## [Extracted information]

-----

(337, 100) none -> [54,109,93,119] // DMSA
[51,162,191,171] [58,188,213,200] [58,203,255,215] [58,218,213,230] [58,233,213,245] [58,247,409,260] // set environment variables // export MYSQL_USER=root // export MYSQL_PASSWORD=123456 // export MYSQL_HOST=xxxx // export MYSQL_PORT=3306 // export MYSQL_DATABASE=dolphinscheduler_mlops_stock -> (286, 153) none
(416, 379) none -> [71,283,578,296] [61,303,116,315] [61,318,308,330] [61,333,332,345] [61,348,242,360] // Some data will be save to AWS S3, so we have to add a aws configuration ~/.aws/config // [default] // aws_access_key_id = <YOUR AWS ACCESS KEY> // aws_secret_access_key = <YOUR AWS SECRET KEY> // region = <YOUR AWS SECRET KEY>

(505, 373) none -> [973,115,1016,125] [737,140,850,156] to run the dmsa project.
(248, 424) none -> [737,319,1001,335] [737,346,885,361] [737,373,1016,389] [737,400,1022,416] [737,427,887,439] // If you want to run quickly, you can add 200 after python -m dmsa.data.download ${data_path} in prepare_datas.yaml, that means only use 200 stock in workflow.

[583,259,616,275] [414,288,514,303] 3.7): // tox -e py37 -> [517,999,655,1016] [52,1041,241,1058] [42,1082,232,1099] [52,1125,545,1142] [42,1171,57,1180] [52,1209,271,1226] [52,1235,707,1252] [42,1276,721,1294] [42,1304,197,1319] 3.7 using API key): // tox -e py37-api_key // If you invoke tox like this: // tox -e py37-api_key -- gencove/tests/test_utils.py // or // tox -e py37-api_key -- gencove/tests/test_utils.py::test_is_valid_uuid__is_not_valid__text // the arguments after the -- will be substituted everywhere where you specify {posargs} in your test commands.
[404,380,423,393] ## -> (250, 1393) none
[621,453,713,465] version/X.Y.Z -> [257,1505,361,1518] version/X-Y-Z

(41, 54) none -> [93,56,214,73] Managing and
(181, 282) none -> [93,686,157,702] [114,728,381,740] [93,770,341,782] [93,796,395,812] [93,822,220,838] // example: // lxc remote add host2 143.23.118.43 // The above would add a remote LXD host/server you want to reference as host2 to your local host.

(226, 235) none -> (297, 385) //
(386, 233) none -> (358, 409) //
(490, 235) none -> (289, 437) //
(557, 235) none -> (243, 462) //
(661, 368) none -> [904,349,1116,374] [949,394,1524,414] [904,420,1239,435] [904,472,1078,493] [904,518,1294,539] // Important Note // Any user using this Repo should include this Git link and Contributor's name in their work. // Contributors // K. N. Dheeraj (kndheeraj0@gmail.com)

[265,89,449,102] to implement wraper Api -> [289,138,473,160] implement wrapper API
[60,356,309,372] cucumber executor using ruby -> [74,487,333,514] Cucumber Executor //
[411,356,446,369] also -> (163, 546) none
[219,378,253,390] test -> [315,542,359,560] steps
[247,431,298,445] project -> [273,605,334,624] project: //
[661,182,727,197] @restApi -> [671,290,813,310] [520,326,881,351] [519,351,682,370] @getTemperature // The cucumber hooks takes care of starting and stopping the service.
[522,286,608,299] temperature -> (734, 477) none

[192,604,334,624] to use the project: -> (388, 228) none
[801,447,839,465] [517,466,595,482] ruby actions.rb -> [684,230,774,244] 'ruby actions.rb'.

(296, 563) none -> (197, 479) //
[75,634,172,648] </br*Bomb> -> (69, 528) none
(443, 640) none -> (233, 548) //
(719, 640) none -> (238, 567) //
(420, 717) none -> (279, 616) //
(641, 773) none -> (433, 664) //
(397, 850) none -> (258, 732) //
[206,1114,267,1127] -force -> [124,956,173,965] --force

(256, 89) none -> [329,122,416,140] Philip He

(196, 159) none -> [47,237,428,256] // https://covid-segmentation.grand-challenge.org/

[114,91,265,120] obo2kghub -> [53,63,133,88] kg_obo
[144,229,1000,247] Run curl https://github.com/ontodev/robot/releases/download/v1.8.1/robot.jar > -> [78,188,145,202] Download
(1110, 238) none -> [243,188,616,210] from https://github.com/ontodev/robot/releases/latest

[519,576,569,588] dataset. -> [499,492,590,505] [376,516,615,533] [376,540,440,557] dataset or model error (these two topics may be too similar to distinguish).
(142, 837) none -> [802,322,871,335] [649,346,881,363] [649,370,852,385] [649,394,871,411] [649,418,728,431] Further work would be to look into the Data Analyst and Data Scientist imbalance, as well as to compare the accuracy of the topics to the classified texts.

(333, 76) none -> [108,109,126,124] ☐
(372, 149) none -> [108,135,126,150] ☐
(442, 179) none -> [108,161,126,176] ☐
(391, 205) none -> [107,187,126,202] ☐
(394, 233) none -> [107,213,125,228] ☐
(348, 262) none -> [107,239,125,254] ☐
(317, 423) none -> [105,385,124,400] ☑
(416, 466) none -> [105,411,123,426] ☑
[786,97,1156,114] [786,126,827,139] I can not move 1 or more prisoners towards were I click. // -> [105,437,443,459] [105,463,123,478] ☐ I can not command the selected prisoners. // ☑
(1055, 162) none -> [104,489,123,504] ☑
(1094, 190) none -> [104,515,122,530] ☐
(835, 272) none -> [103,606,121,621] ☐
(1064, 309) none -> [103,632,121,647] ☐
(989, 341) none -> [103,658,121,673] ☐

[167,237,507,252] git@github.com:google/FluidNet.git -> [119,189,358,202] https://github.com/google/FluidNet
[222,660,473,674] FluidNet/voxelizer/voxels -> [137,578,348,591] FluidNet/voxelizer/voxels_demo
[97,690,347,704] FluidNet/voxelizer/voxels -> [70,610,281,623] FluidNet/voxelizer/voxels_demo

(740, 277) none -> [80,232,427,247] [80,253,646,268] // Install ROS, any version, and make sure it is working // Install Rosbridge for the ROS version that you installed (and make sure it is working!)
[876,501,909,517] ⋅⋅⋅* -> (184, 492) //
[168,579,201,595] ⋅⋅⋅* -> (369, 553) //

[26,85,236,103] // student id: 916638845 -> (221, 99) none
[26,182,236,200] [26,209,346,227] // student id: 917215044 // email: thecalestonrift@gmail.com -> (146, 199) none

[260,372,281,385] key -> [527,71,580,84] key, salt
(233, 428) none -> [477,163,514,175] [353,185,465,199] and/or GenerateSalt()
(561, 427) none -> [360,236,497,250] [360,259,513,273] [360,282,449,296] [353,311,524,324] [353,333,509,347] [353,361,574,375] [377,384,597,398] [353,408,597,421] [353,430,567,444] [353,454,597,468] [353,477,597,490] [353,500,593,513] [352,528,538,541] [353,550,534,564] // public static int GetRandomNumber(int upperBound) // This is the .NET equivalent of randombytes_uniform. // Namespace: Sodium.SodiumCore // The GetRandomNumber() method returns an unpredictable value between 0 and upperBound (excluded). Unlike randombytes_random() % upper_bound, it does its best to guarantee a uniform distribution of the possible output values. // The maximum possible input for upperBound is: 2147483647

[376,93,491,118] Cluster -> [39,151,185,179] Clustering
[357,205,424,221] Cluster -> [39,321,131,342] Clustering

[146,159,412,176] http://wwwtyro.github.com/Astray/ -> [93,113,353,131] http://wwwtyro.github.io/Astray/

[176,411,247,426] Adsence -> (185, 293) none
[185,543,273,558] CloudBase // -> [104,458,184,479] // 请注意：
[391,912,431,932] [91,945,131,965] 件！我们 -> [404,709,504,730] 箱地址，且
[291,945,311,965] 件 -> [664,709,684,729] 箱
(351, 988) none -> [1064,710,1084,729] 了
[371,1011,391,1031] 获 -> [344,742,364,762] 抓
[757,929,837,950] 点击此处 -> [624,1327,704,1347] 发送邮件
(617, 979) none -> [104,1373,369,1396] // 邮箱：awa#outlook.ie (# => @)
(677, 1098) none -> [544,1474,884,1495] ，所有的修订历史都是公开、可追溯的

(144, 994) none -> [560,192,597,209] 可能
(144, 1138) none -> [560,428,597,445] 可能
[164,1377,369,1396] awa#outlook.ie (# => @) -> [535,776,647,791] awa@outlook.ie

-----

## [Problem requirements]
Copy every line above that includes the string "outlook".

## [Response area]
(617, 979) none -> [104,1373,369,1396] // 邮箱：awa#outlook.ie (# => @)
[164,1377,369,1396] awa#outlook.ie (# => @) -> [535,776,647,791] awa@outlook.ie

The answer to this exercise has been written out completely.